Exame Logo

6 lições que mostram que imóveis estão caros mesmo sem bolha

Gráficos de estudo da Poli-USP mostra como custos de construção encareceram imóveis em relação à renda da população, mesmo sem formar de fato uma bolha

Bolha: professor crê em estabilidade e retração moderada de preços, não em estouro de bolha (lfelton/Freeimages)
DR

Da Redação

Publicado em 22 de maio de 2014 às 16h33.

São Paulo – A última carta do Núcleo de Real Estate da Escola Politécnica da Universidade de São Paulo (Poli- USP ) ao mercado analisa a possibilidade de haver bolha imobiliária no mercado residencial brasileiro e de podermos comparar a atual situação do nosso mercado imobiliário ao que ocorreu nos Estados Unidos em 2007 e 2008.

A conclusão dos estudos, assinados pelo professor João da Rocha Lima, coordenador do núcleo, não é nada animadora para quem sonha com a casa própria, mas acredita que este seja um sonho distante.

Por um lado, tudo indica que não há bolha, mas sim uma alta expressiva dos custos de construção; mas, no geral, a alta dos preços acompanhou esta inflação .

Por outro lado, houve uma forte perda de poder de compra da população brasileira, uma vez que o aumento na sua renda no período analisado – de 2005 a 2013 – ficou muito abaixo do aumento de preços dos imóveis residenciais.

Como a renda da população pode não acompanhar a alta de preços, o professor João da Rocha Lima acredita que os preços agora ficarão estáveis, podendo até recuar, modestamente, nos próximos anos.

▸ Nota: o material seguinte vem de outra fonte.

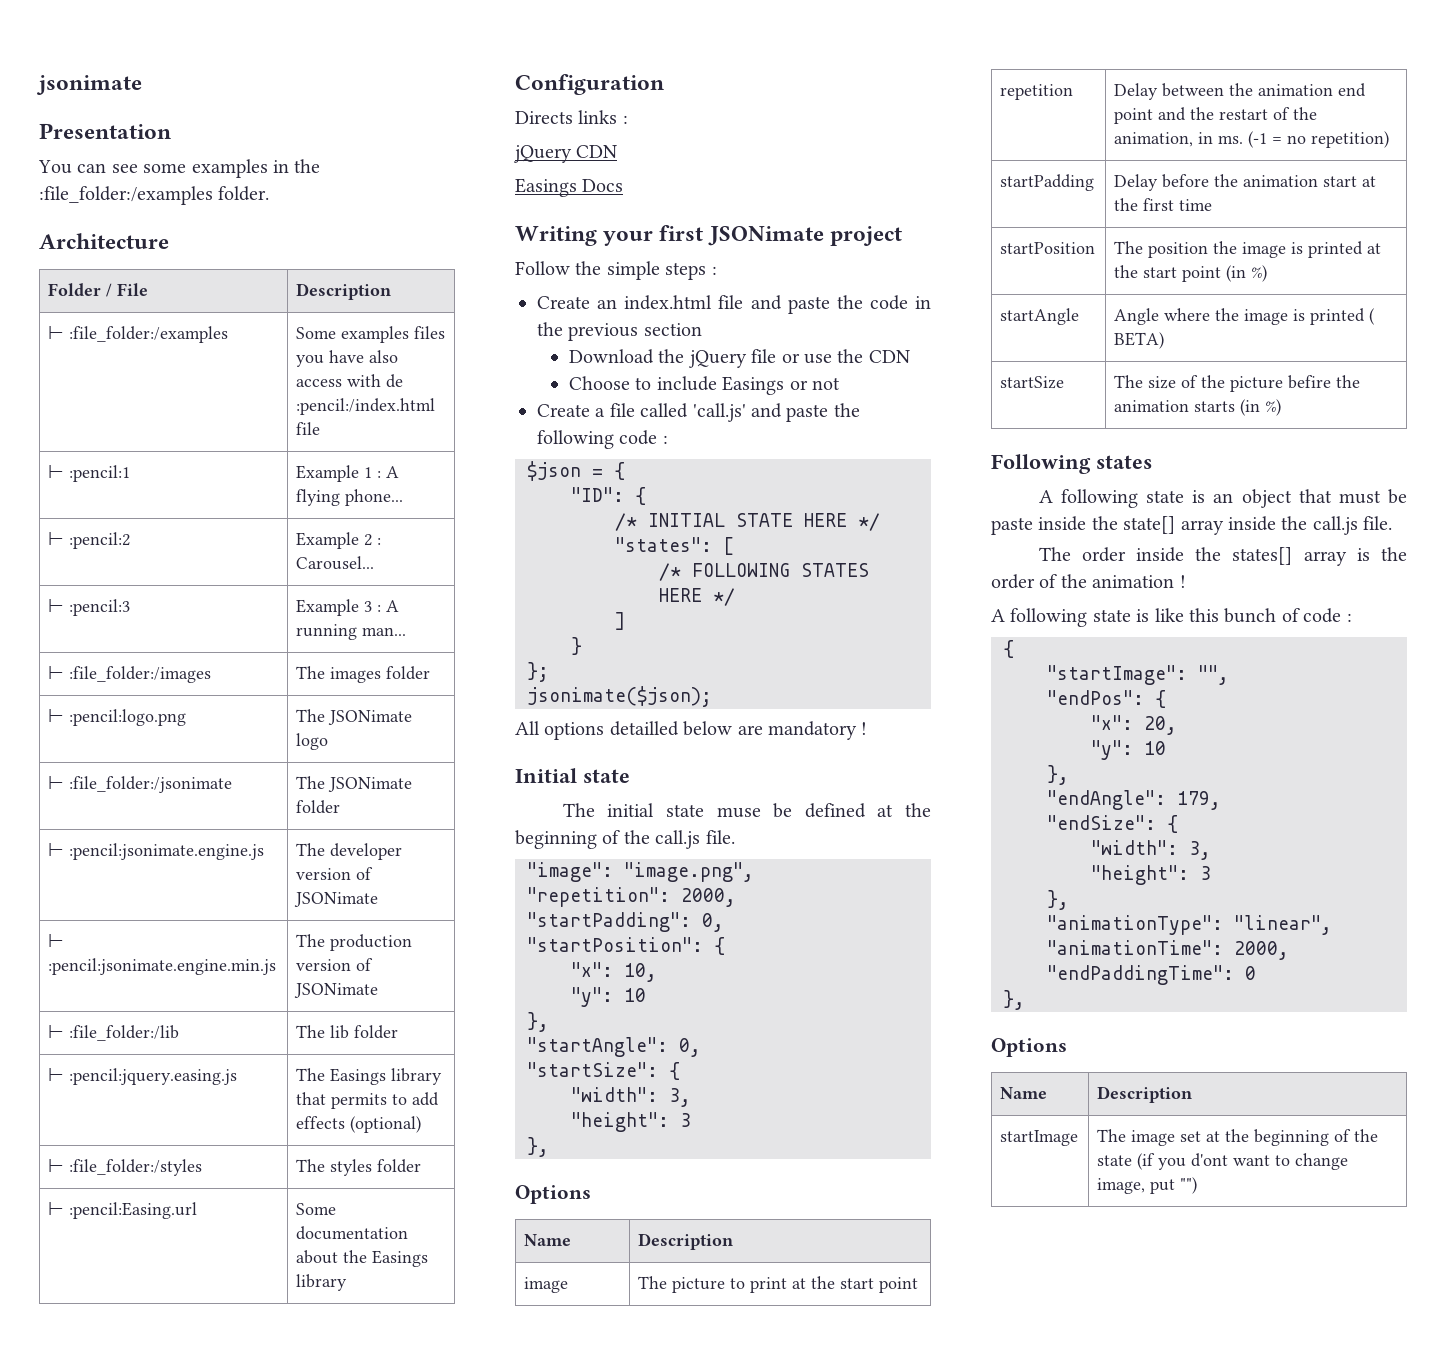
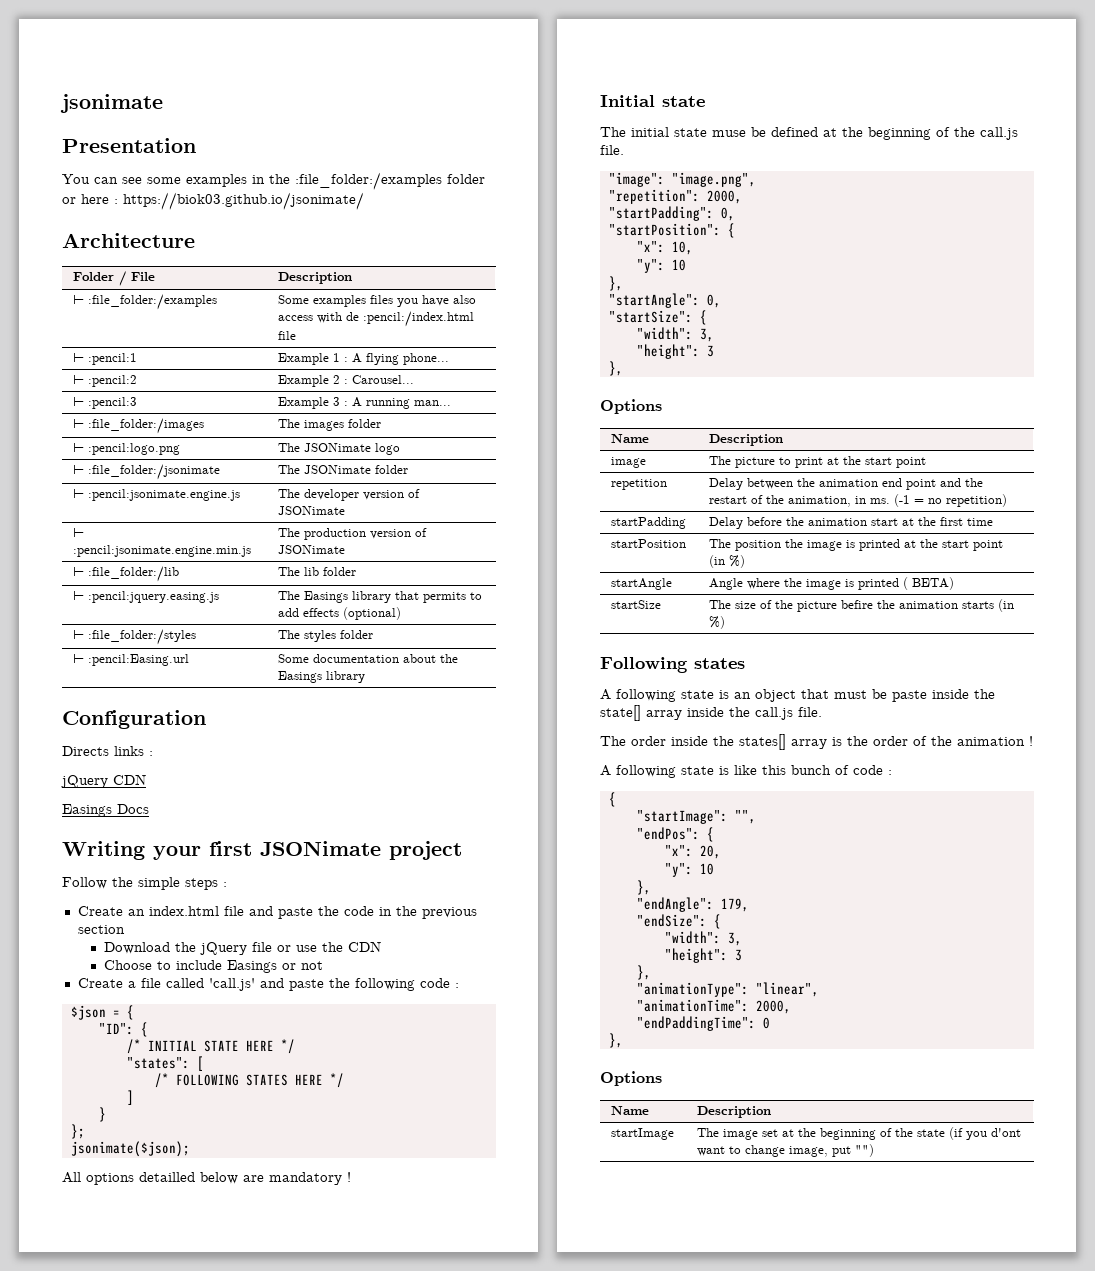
[218,186,270,201] folder. -> [447,174,485,184] [62,192,364,210] folder or here : https://biok03.github.io/jsonimate/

Mas sem um “grande estouro de bolha” em vista.

Entenda melhor as conclusões dos estudos da Poli-USP a partir das seis lições a seguir, extraídas da carta do NRE-Poli, intitulada “Lições sobre Bolhas”. O estudo completo está disponível no site do núcleo e ao final desta reportagem:

1O que aconteceu nos Estados Unidos não serve de parâmetro para analisar a situação brasileira:

A concessão de crédito imobiliário nos Estados Unidos criou uma demanda artificial, ao possibilitar a famílias a possibilidade de financiar imóveis residenciais sem de fato ter renda para tal.

A especulação só veio depois que essas famílias foram habilitadas a comprar acima de sua capacidade de pagamento.

“No mercado brasileiro, as pessoas precisam pagar, no mínimo, entre 20% e 40% do valor do imóvel para obter um financiamento. Então não dá para ter altas de preços exóticas. Se o comprador aqui não tem dinheiro para pagar, não adianta o vendedor aumentar o preço”, explica Rocha Lima.

“Já nos Estados Unidos era mais fácil aumentar o preço acima da capacidade de pagamento das pessoas, pois o financiamento podia ser de 99%, até de 100% do preço do imóvel”, completa.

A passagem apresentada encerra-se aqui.